外観などは旧機種のKS-1HQMとほぼ同じ。後ろにスラントしてバッフル面がやや上を向いた形状です。ディスプレイの横に置いてニアフィールドで聞くことを意識した形だと思います。
スピーカーは前機種と同クラスの63.5mm径の振動板を持つフルレンジユニットを採用。スピーカー側と筐体の工夫でサイズを超えた低音再生能力を持ちます。
再生周波数帯域のほうは70Hz~20kHzとなっています。
また、内蔵アンプは従来機の25W+25Wから35W+35Wに強化されています。
搭載するDACなどは公表されていないようですが、KS-1HQMからスペックアップが図られていて24bit/192kHzの入力に対応します。ただし、DSDのネイティブ再生には未対応となります。
Bluetooth接続も可能に
KS-11では新たにBluetooth接続による再生にも対応しました。この辺りは上位機種のKS-55からの継承、といった雰囲気になりそうですね。
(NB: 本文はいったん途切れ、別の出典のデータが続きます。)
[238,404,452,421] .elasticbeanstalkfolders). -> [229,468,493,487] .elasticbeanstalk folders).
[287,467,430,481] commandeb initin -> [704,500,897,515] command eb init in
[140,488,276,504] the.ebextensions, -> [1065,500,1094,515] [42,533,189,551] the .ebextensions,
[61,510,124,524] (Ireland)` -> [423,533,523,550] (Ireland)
音声コーデックはハイレゾ級のaptX HDにキチンと対応しています。他にはSBC、AAC、aptXへの対応がうたわれていますが、ソニー系のLDACが使えないのはちょっと残念です。
高剛性エンクロージャーを継承
KS-11では前モデルのKS-1HQMにも採用されて高音質を下支えしていた、高剛性のアルミ押し出しフレームを継承して使っています。バスレフ方式採用などの工夫により、サイズ感を超えた低音再生能力を持たせています。
前モデルは専用の小型スピーカースタンドを同梱して無用な振動の影響を排除する工夫をしていましたが、KS-11では新たに開発したインシュレーターをスピーカー底面に装備するようになりました。
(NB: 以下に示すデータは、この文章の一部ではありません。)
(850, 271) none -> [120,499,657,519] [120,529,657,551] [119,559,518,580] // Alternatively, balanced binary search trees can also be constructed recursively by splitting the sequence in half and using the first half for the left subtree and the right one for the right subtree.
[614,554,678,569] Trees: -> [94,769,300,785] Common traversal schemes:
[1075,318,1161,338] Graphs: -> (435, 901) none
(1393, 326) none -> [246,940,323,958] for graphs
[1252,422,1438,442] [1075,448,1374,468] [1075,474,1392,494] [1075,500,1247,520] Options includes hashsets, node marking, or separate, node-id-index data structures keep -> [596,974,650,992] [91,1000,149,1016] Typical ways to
これは同社のピュアオーディオコンポーネントのノウハウを活用したもので、ネオフェード・カーボンマトリクスの3層素材を使用しています。
これにより設置の気楽さ・自由度がさらに向上しています。
入力端子はUSB2.0、光デジタルと3.5mmのステレオミニ端子を搭載。さまざまな機器との接続が行えます。
PCオーディオ用だけではなく、Bluetoothでスマホと気楽に繋いでよりいい音で音楽を楽しむにもいい製品になりそうです。
やっぱりスピーカーによる自然な広がり感のある音楽って、イヤフォン・ヘッドフォンで聴く音とはひと味もふた味も違いますからね。